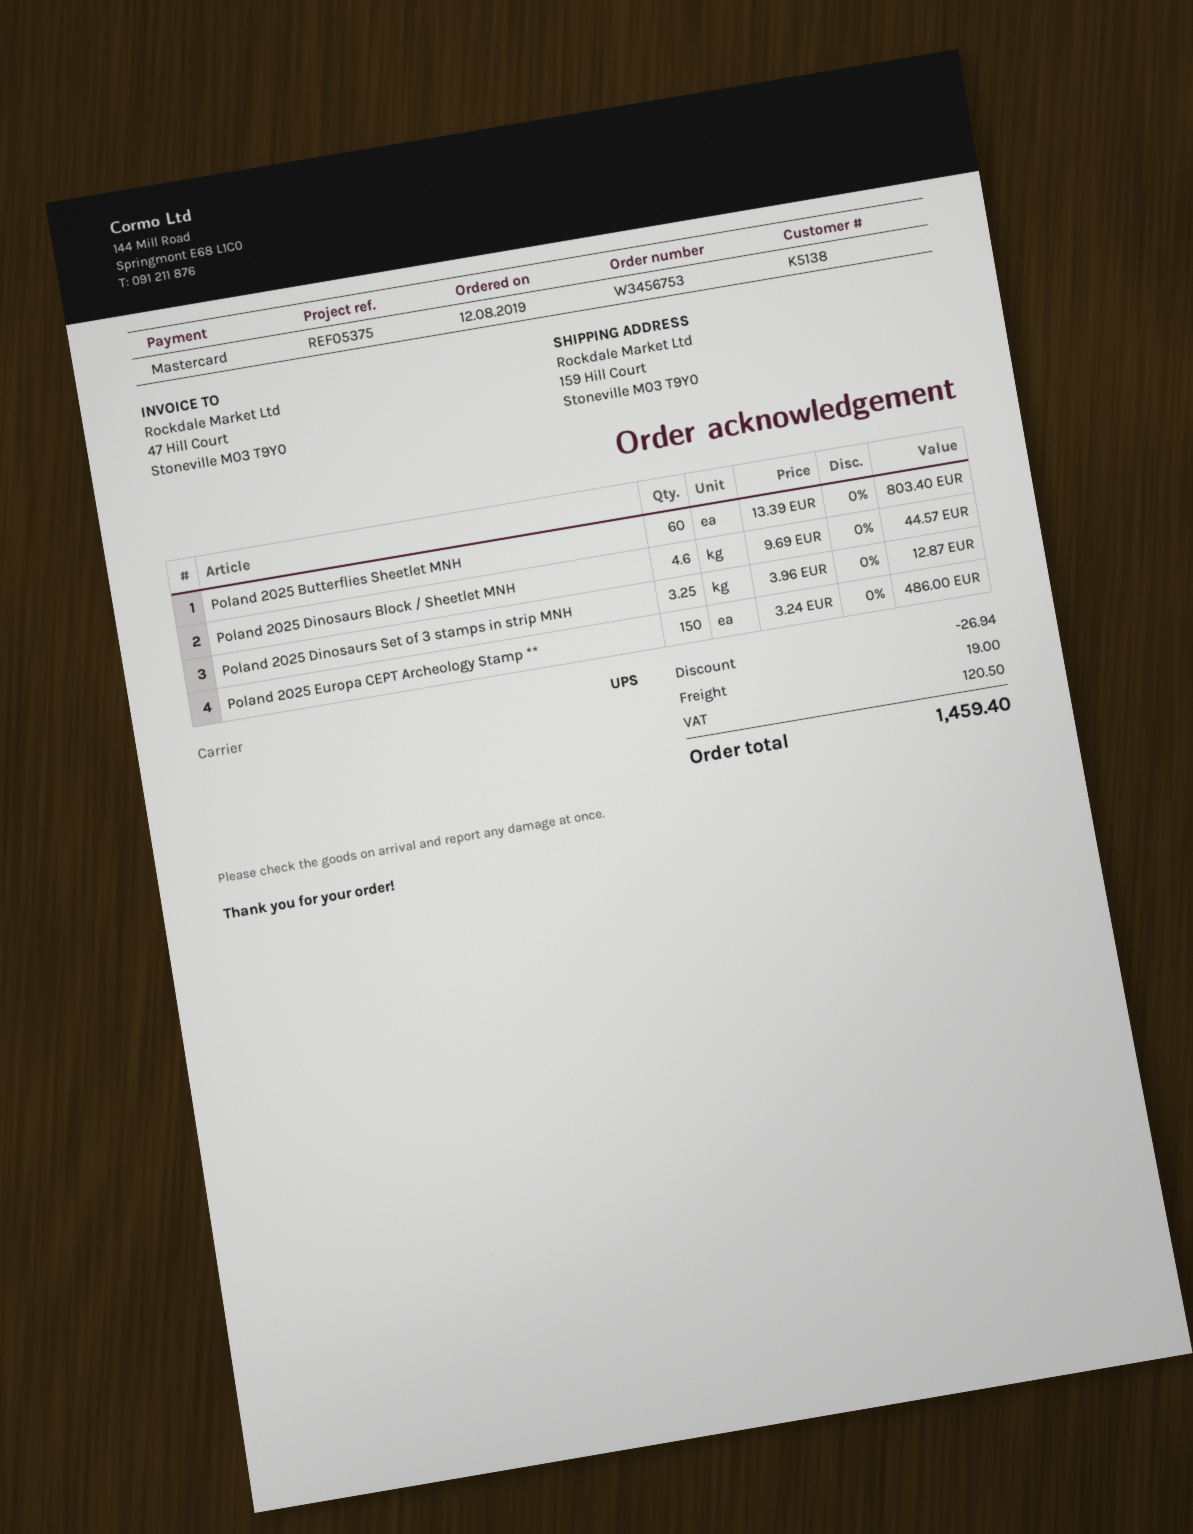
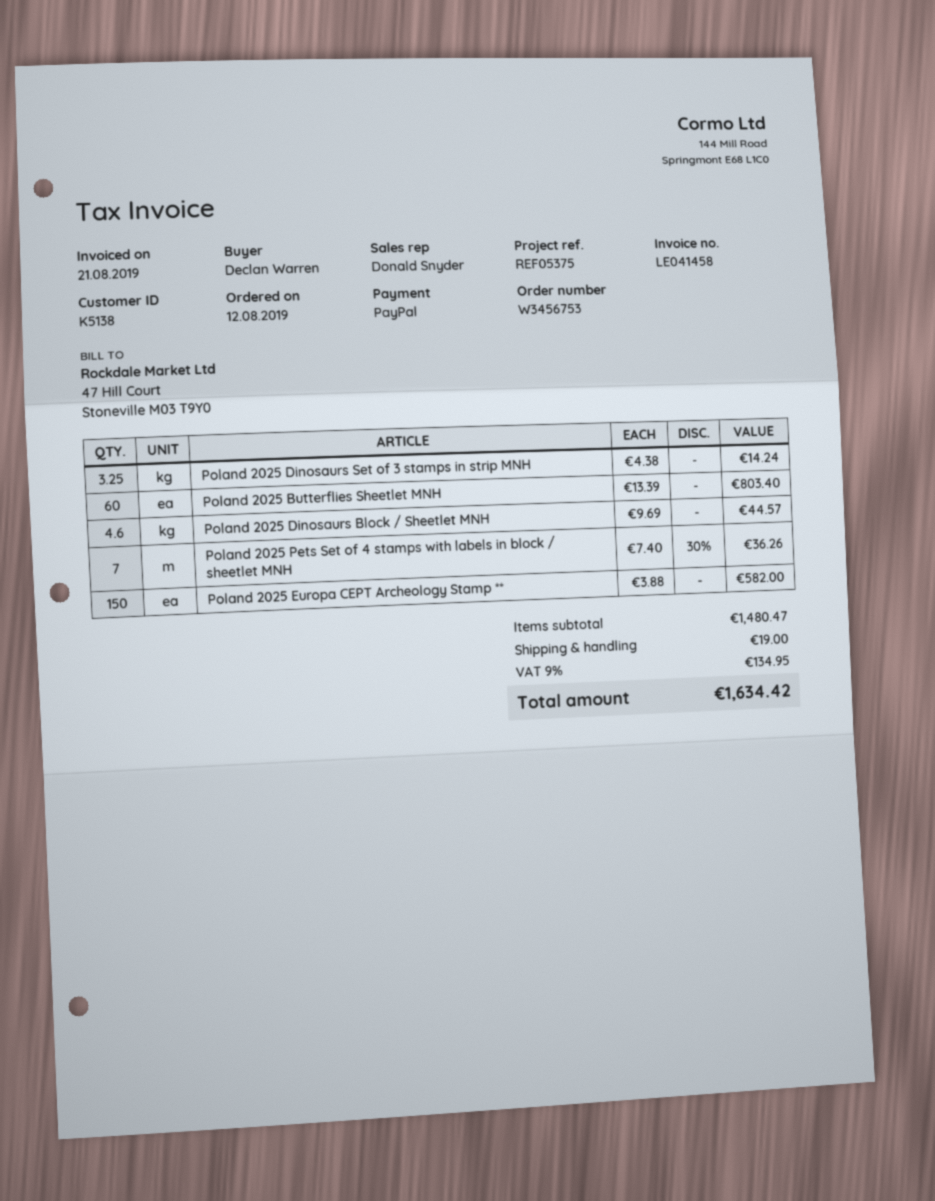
payment method: Mastercard -> PayPal
Poland 2025 Dinosaurs Set of 3 stamps in strip MNH: 3.25 x 3.96 = 12.87 -> 3.25 x 4.38 = 14.24
Poland 2025 Europa CEPT Archeology Stamp **: 150 x 3.24 = 486.00 -> 150 x 3.88 = 582.00
Poland 2025 Pets Set of 4 stamps with labels in block / sheetlet MNH: none -> 7 x 7.40 - 30% = 36.26
discount: 26.94 -> none
tax: 120.50 -> 134.95
total: 1459.40 -> 1634.42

────────

» **WORK TO COMPLETE**:
State the number of lines in the data that include the string "Poland", and add nothing else.

» **REPLY TO THE TASK**:
3